Type 6 is subnormal. These can be a bit messy and is often accompanied by an increase in urgency. This can suggest several disorders or it can be normal sometimes.
Type 7 is diarrhea and is not normal. It should be borne in mind, however, that diarrhea (#7) is also a signal of a problem, sometimes as minor as a 24 hour intestinal flu but may also be liquid stool developing and passing around a blockage due to tumor, impaction, or latent constipation.
In a healthy intestine, bowel movements would be a non-event in terms of the person’s experience. Pain or straining signal more than simple discomfort, but may be an indication of impacted stool that has remained in the colon for weeks or may even be an indication of a colo-rectal tumor or other serious condition.
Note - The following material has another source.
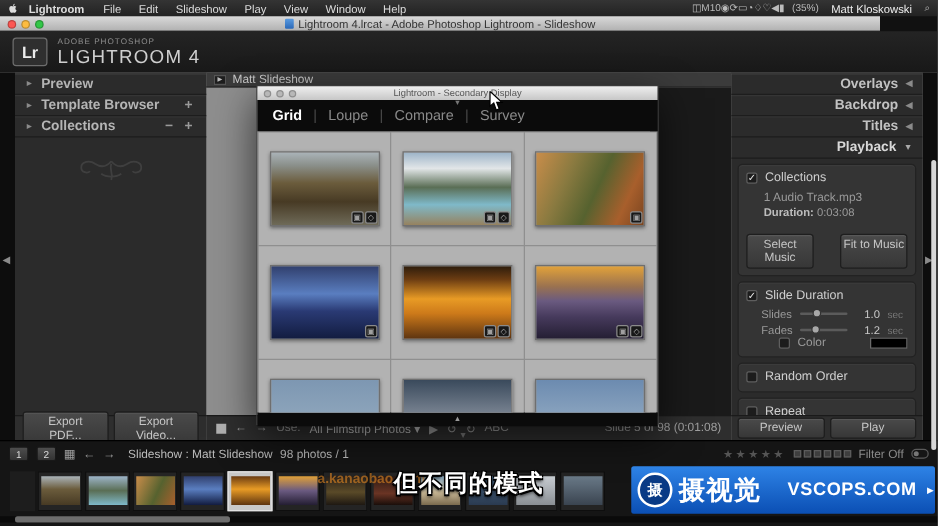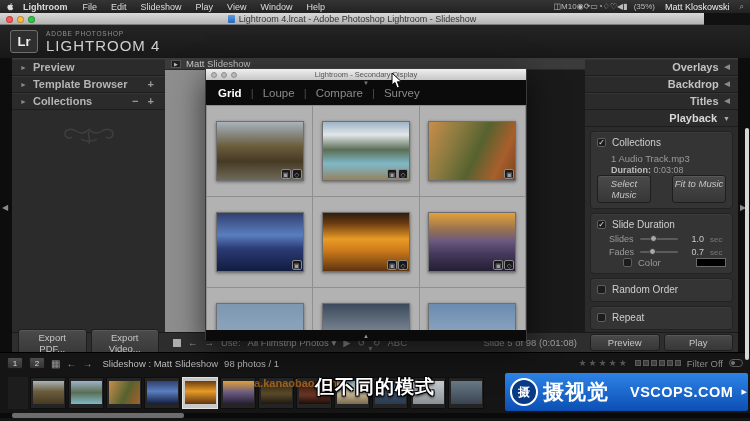"Select Music" .btnrow { font-style: italic -> none; margin-top: 0 -> 12px }
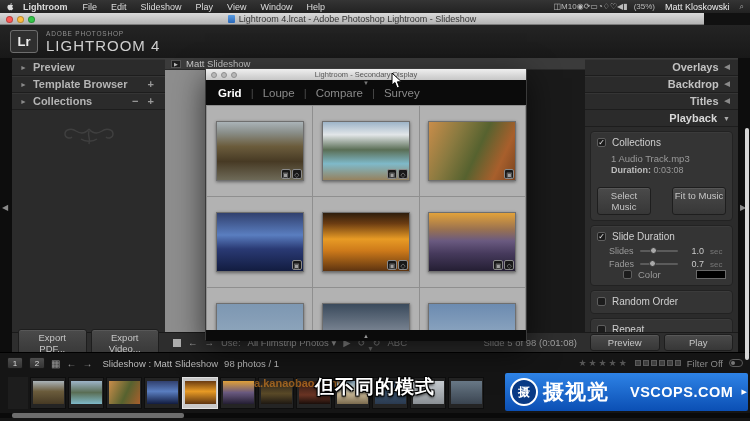"0.7" span.sval { text: 0.7 -> 1.2 }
If you experience conscious awareness of straining, pain, pressure and of course bleeding, you should contact a physician at once.
Experts also advise against liberal use of various harsh laxatives, and in some instances, where oversized stools are already occurring, the fiber-based laxatives, designed to create better bulk may exaggerate and aggravate an already present problem with very unfortunate outcomes. Thus it is encouraged to seek improvement through nutrition, drinking greater quantities of water, and with sufficient medical advisement.